(Detected change data)
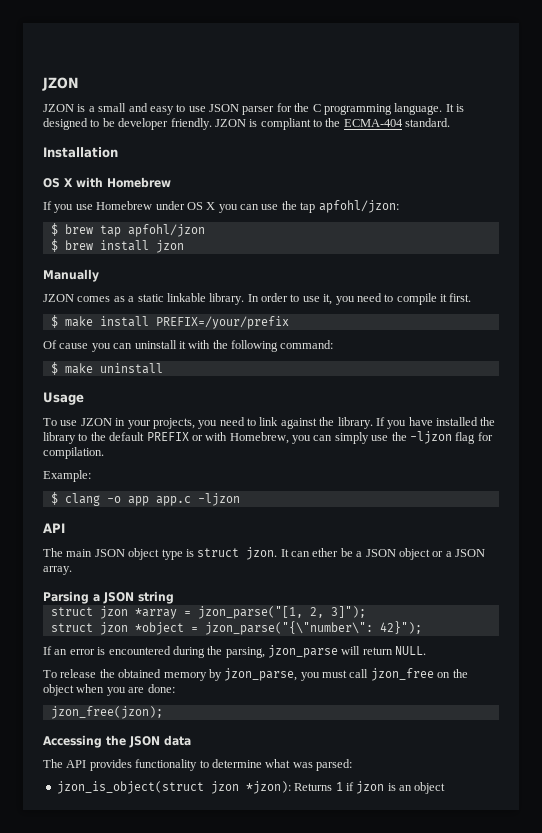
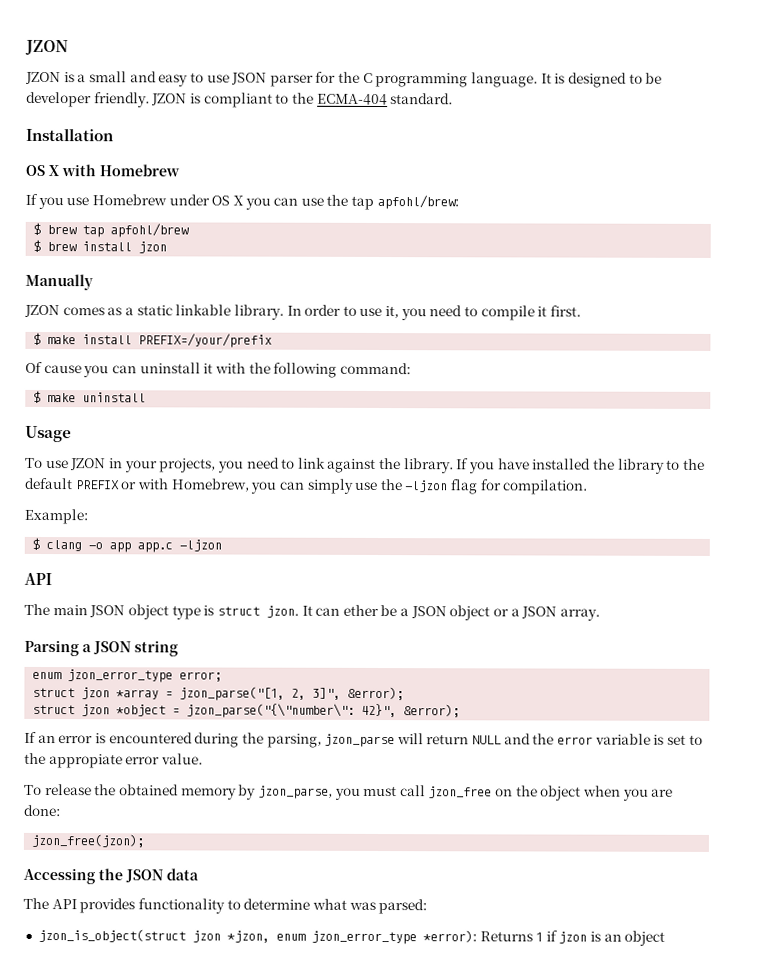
- If you use Homebrew under OS X you can use the tap apfohl/jzon:
+ If you use Homebrew under OS X you can use the tap apfohl/brew:
- $ brew tap apfohl/jzon
+ $ brew tap apfohl/brew
+ enum jzon_error_type error;
- struct jzon *array = jzon_parse("[1, 2, 3]");
+ struct jzon *array = jzon_parse("[1, 2, 3]", &error);
- struct jzon *object = jzon_parse("{\"number\": 42}");
+ struct jzon *object = jzon_parse("{\"number\": 42}", &error);
- If an error is encountered during the parsing, jzon_parse will return NULL.
+ If an error is encountered during the parsing, jzon_parse will return NULL and the error variable is set to the appropiate error value.
- jzon_is_object(struct jzon *jzon): Returns 1 if jzon is an object
+ jzon_is_object(struct jzon *jzon, enum jzon_error_type *error): Returns 1 if jzon is an object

Work to complete:
Give back every entry in full, exactly as written, with no picture included.

Completed task:
- If you use Homebrew under OS X you can use the tap apfohl/jzon:
+ If you use Homebrew under OS X you can use the tap apfohl/brew:
- $ brew tap apfohl/jzon
+ $ brew tap apfohl/brew
+ enum jzon_error_type error;
- struct jzon *array = jzon_parse("[1, 2, 3]");
+ struct jzon *array = jzon_parse("[1, 2, 3]", &error);
- struct jzon *object = jzon_parse("{\"number\": 42}");
+ struct jzon *object = jzon_parse("{\"number\": 42}", &error);
- If an error is encountered during the parsing, jzon_parse will return NULL.
+ If an error is encountered during the parsing, jzon_parse will return NULL and the error variable is set to the appropiate error value.
- jzon_is_object(struct jzon *jzon): Returns 1 if jzon is an object
+ jzon_is_object(struct jzon *jzon, enum jzon_error_type *error): Returns 1 if jzon is an object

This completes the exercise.